I can’t explain what’s happened in the past few weeks, as part of me does not have the guts to do it. You had me convinced I would never change. When you told me that, I thought about it…and I believed it inside although I told you otherwise. I didn’t know, I thought I fucked up way too much to deserve you, for what I put you and everyone else around me through–so why bother change? Well, all fingers point to the fact that I need to grow up sometime or another, because…I have not been acting myself. The person you first met in July. I don’t know what happened to me in the middle. I do know that I am going to change, and I do have something to prove. I have been thinking about how I have been acting, the things I’ve been doing…saying, the things I’ve heard from your mouth and the pain attached to those words.

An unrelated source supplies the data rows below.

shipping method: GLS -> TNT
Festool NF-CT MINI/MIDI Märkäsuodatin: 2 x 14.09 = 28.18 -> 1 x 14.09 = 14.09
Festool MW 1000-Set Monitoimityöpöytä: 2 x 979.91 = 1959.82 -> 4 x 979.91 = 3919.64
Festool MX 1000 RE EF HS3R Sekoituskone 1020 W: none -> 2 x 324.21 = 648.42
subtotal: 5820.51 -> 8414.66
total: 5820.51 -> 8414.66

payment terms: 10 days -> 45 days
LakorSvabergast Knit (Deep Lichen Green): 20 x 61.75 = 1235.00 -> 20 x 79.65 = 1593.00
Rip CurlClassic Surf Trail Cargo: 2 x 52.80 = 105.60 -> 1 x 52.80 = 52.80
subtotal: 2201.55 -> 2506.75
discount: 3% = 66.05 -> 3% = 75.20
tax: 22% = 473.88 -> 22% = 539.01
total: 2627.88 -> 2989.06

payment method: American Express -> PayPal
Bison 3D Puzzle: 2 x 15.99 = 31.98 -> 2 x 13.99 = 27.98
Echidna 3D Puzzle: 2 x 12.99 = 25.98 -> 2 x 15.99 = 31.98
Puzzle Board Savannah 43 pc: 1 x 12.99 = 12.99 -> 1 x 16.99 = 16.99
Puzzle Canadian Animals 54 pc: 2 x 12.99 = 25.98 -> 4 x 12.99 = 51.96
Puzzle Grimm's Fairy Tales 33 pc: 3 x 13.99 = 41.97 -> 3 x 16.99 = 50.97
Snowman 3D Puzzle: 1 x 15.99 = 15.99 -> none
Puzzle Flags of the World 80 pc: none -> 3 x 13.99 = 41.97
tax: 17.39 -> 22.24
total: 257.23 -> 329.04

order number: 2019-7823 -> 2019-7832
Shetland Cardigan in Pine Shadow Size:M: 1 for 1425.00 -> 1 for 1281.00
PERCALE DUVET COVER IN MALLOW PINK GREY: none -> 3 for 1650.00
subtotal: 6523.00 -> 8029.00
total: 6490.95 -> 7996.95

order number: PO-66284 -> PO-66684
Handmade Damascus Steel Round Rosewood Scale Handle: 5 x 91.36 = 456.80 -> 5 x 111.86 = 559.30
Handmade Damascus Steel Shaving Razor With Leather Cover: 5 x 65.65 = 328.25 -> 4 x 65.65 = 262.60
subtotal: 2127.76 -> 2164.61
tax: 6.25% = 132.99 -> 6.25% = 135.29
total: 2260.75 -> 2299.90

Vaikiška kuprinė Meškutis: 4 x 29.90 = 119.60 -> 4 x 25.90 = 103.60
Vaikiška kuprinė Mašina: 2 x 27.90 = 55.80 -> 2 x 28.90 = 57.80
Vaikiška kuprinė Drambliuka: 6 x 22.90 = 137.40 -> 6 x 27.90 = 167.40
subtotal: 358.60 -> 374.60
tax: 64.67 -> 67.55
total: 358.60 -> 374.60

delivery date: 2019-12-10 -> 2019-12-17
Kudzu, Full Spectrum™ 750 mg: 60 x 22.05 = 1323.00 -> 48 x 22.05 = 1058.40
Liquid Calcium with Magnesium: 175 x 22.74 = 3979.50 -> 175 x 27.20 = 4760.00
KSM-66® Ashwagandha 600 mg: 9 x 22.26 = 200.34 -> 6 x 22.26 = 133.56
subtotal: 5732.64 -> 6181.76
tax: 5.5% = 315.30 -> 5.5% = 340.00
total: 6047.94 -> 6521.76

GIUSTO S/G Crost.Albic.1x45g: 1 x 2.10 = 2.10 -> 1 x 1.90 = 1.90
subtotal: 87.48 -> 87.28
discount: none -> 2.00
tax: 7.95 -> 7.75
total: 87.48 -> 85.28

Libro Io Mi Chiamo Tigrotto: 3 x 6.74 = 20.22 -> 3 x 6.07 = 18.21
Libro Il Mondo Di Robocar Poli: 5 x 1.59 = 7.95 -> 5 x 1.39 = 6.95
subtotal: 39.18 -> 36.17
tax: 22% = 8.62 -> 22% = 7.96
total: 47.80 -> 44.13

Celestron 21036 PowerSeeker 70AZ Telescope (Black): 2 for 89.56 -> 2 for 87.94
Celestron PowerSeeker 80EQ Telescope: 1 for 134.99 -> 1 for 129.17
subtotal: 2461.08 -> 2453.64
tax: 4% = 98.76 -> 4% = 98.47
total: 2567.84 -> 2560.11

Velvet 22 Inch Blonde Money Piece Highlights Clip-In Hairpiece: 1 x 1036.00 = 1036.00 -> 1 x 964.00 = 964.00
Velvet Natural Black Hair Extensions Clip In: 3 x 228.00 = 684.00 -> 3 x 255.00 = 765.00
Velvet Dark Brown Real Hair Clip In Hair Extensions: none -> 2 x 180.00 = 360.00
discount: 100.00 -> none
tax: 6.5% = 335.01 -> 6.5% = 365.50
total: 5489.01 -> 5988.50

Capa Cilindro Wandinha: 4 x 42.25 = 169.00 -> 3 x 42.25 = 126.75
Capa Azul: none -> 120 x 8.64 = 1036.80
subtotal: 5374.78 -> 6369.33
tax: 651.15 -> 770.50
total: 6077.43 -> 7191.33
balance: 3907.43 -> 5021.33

They’ve all effected me.
There’s a couple things I know I’m certain of, and it is that I will change. I’ve felt hopeless, lost beyond all recognition, and believed I have failed so many times in just this one lifetime. I should have held my head when instead I would hit it. That could mean anything and everything, everything and nothing, everything and something. In otherwords, maybe it’s good, maybe it’s bad. I’ve learned so much, felt so much, experienced so much that I could never go back to anything like I was before. I can’t be like that anymore. I’ll take what I have learned, and peel off a layer of myself that should have been rid of my body a long time ago.
Chantal, everything that’s happened, all of what was spoken and done between us, created and destroyed within us…all the pain, all the happiness. Anger, fear, and self-loathing. Insecurity, hate, and being overwhelmed to the point where our bodies felt as if they would immediately turn to liquid and freeze to the floor. These things that I’ve seen before. Things that are new to the both of us.
Every. Beautiful. Feeling…
…Could only mean it’s worth it in the end. My life had only began when I met you.
I love you.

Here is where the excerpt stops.